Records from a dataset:
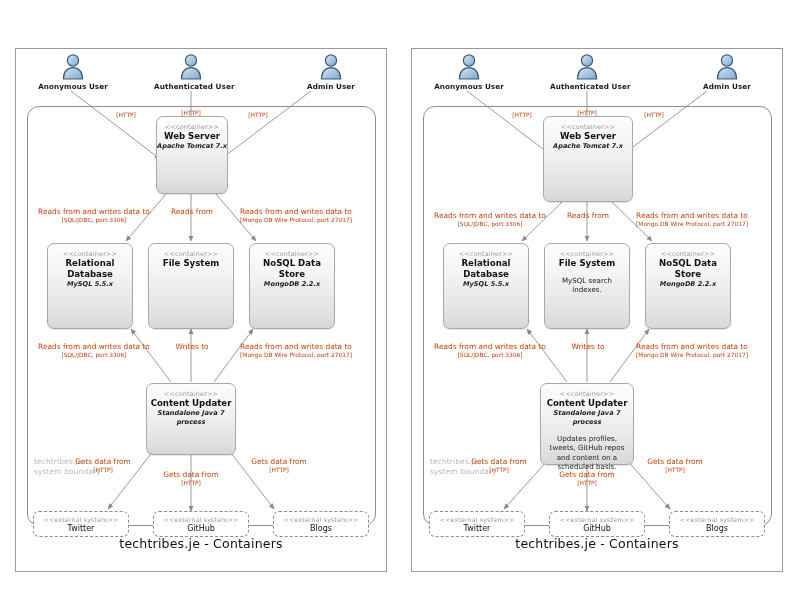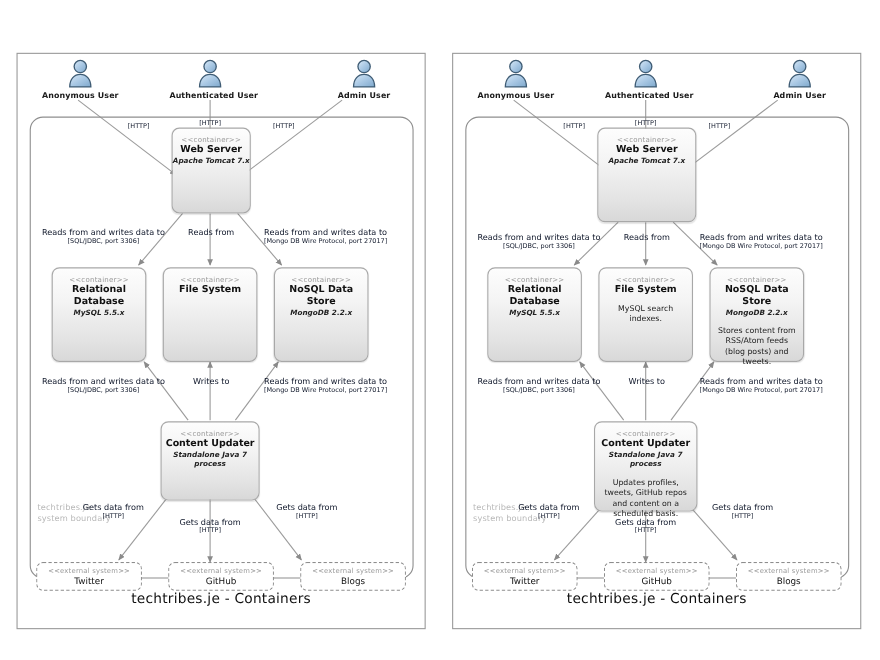--- a/index.html
+++ b/index.html
@@ -41,7 +41,7 @@
   .ext .name{font-size:8px;font-weight:normal;color:#111;line-height:10px;}
 
   
-  .elabel{position:absolute;text-align:center;color:#0f172a;}
+  .elabel{position:absolute;text-align:center;color:#c2410c;}
   .elabel .l1{font-size:7.4px;line-height:9px;white-space:nowrap;}
   .elabel .l2{font-size:5.9px;line-height:8px;white-space:nowrap;}
 

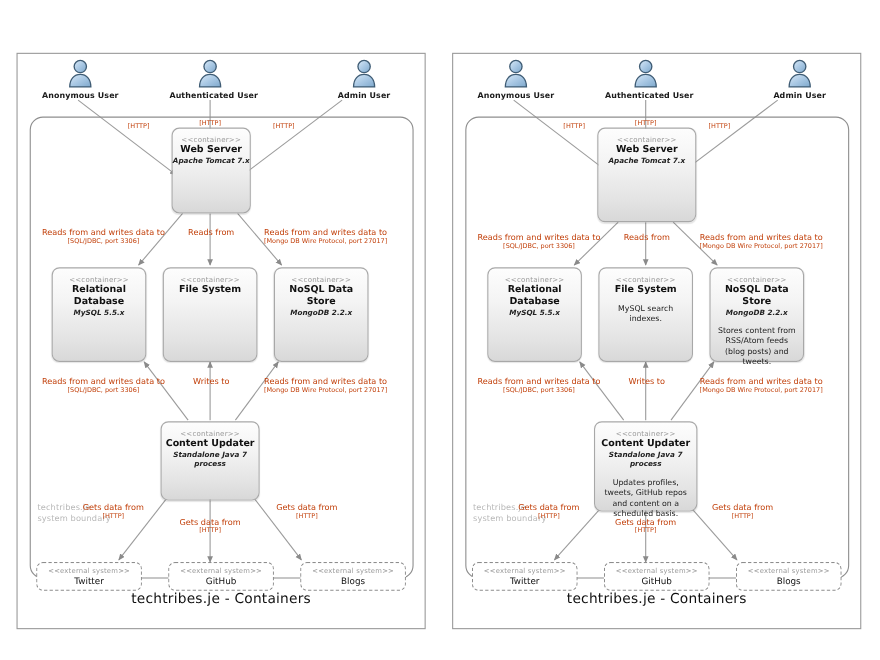--- a/index.html
+++ b/index.html
@@ -342,7 +342,6 @@
         <div class="stereo">&lt;&lt;container&gt;&gt;</div>
         <div class="name">NoSQL Data Store</div>
         <div class="tech">MongoDB 2.2.x</div>
-        <div class="desc">Stores content from RSS/Atom feeds (blog posts) and tweets.</div>
       </div>
 
       <div class="box" style="left:128px;top:334px;width:94px;height:82px;">

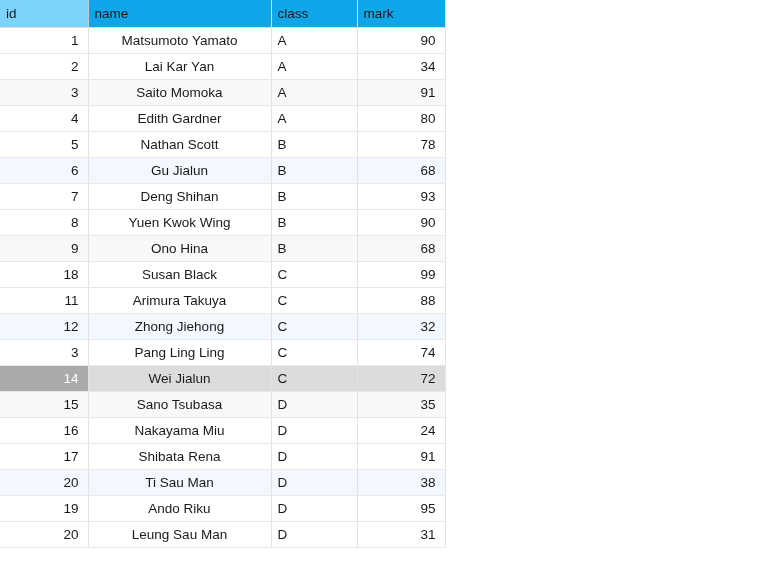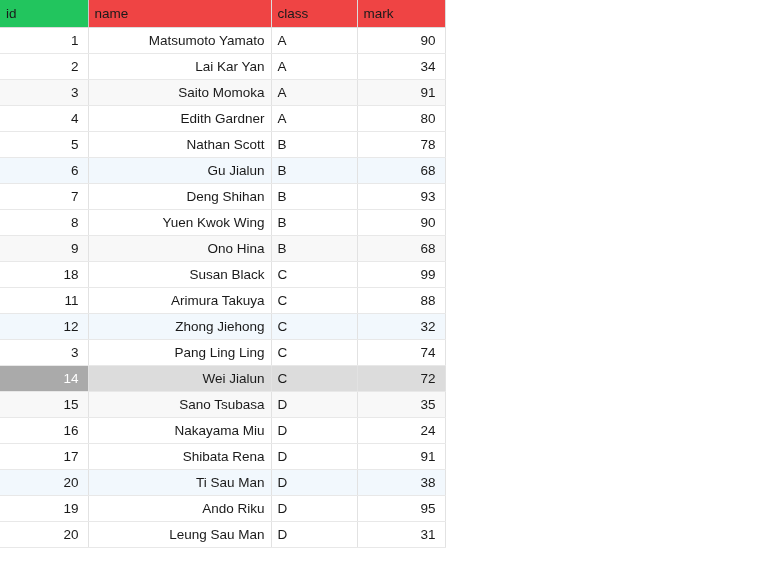--- a/index.html
+++ b/index.html
@@ -58,7 +58,7 @@
     border-right: 1px solid #dcdcdc;
   }
   table.data-grid thead th.hdr-id {
-    background: #22c55e;
+    background: #7dd3fc;
     border-right: 1px solid #c9c9c9;
   }
   table.data-grid thead th.last-col {

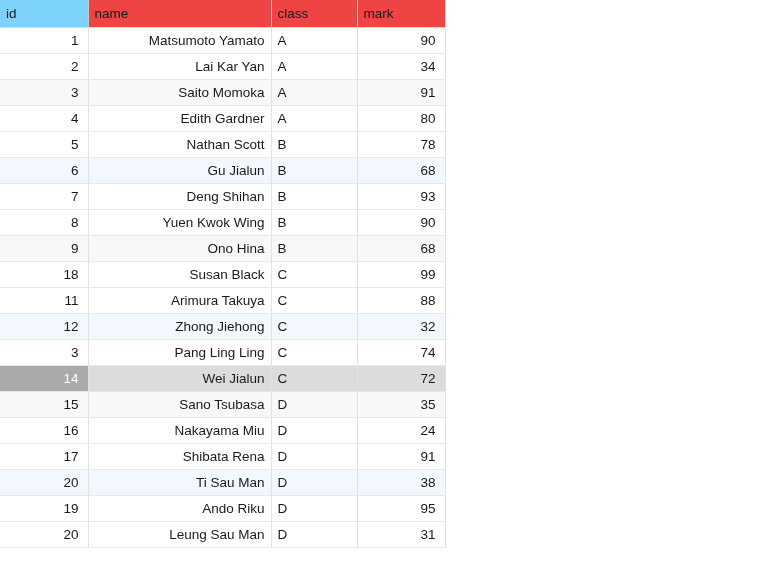--- a/index.html
+++ b/index.html
@@ -53,7 +53,7 @@
     height: 27px;
     line-height: 27px;
     text-align: left;
-    background: #ef4444;
+    background: #0ea5e9;
     border-bottom: 1px solid #dcdcdc;
     border-right: 1px solid #dcdcdc;
   }

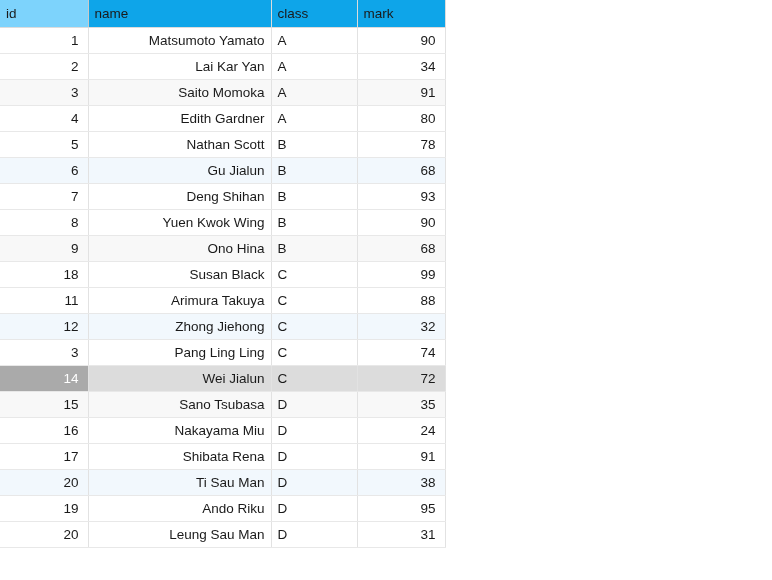--- a/index.html
+++ b/index.html
@@ -69,7 +69,7 @@
     text-align: right;
     padding-right: 9px;
   }
-  table.data-grid td.cell-name { text-align: right; }
+  table.data-grid td.cell-name { text-align: center; }
   table.data-grid td.cell-class { text-align: left; }
   table.data-grid td.cell-mark {
     text-align: right;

* Task description
Your copy of the entries must be exact and must contain no pictures.

* Expected answer
--- a/index.html
+++ b/index.html
@@ -41,7 +41,7 @@
   .ext .name{font-size:8px;font-weight:normal;color:#111;line-height:10px;}
 
   
-  .elabel{position:absolute;text-align:center;color:#0f172a;}
+  .elabel{position:absolute;text-align:center;color:#c2410c;}
   .elabel .l1{font-size:7.4px;line-height:9px;white-space:nowrap;}
   .elabel .l2{font-size:5.9px;line-height:8px;white-space:nowrap;}
 

--- a/index.html
+++ b/index.html
@@ -342,7 +342,6 @@
         <div class="stereo">&lt;&lt;container&gt;&gt;</div>
         <div class="name">NoSQL Data Store</div>
         <div class="tech">MongoDB 2.2.x</div>
-        <div class="desc">Stores content from RSS/Atom feeds (blog posts) and tweets.</div>
       </div>
 
       <div class="box" style="left:128px;top:334px;width:94px;height:82px;">

--- a/index.html
+++ b/index.html
@@ -58,7 +58,7 @@
     border-right: 1px solid #dcdcdc;
   }
   table.data-grid thead th.hdr-id {
-    background: #22c55e;
+    background: #7dd3fc;
     border-right: 1px solid #c9c9c9;
   }
   table.data-grid thead th.last-col {

--- a/index.html
+++ b/index.html
@@ -53,7 +53,7 @@
     height: 27px;
     line-height: 27px;
     text-align: left;
-    background: #ef4444;
+    background: #0ea5e9;
     border-bottom: 1px solid #dcdcdc;
     border-right: 1px solid #dcdcdc;
   }

--- a/index.html
+++ b/index.html
@@ -69,7 +69,7 @@
     text-align: right;
     padding-right: 9px;
   }
-  table.data-grid td.cell-name { text-align: right; }
+  table.data-grid td.cell-name { text-align: center; }
   table.data-grid td.cell-class { text-align: left; }
   table.data-grid td.cell-mark {
     text-align: right;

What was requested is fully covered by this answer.